··· RECORDS PROVIDED ···
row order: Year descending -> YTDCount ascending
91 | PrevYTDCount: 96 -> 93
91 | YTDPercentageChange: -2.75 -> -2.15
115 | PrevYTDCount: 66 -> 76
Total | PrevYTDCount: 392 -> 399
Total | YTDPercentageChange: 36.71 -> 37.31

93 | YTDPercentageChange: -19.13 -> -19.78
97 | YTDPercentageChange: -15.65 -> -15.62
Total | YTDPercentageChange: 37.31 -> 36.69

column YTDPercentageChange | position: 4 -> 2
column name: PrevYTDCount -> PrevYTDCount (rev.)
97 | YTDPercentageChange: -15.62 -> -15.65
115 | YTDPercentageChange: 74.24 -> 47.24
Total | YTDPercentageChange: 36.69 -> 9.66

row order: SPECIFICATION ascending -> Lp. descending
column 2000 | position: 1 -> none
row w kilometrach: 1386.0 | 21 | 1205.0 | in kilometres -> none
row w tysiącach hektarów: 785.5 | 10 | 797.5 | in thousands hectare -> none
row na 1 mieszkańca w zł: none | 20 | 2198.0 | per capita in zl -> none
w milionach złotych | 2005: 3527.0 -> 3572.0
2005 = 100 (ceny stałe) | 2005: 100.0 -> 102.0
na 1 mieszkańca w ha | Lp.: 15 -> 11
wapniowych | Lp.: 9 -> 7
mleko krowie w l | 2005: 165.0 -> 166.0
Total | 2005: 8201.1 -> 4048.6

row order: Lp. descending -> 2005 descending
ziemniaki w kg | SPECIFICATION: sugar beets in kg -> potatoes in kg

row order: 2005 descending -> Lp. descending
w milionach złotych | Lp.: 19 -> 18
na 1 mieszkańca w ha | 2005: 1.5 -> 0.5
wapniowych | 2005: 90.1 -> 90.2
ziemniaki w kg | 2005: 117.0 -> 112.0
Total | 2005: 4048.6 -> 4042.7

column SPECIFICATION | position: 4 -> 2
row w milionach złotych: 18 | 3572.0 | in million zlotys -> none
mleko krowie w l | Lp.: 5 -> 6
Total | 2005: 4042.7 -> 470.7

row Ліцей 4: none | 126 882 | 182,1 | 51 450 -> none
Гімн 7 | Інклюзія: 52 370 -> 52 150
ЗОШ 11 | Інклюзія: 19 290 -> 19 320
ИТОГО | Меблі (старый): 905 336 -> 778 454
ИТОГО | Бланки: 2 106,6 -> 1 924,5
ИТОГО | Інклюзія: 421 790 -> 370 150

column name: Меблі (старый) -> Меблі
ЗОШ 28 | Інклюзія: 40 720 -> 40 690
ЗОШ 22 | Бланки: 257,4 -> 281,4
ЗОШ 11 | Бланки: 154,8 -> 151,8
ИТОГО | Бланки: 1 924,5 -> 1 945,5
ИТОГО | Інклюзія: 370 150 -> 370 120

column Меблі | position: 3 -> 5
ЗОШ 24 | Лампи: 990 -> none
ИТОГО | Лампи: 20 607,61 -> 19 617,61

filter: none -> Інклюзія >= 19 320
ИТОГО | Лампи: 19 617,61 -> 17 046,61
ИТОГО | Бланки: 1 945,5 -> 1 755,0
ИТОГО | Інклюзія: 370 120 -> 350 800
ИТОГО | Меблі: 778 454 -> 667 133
···
Which lines in the records above contain the word "Total"? Return each of them.

§ **EXERCISE SOLUTION**:
Total | PrevYTDCount: 392 -> 399
Total | YTDPercentageChange: 36.71 -> 37.31
Total | YTDPercentageChange: 37.31 -> 36.69
Total | YTDPercentageChange: 36.69 -> 9.66
Total | 2005: 8201.1 -> 4048.6
Total | 2005: 4048.6 -> 4042.7
Total | 2005: 4042.7 -> 470.7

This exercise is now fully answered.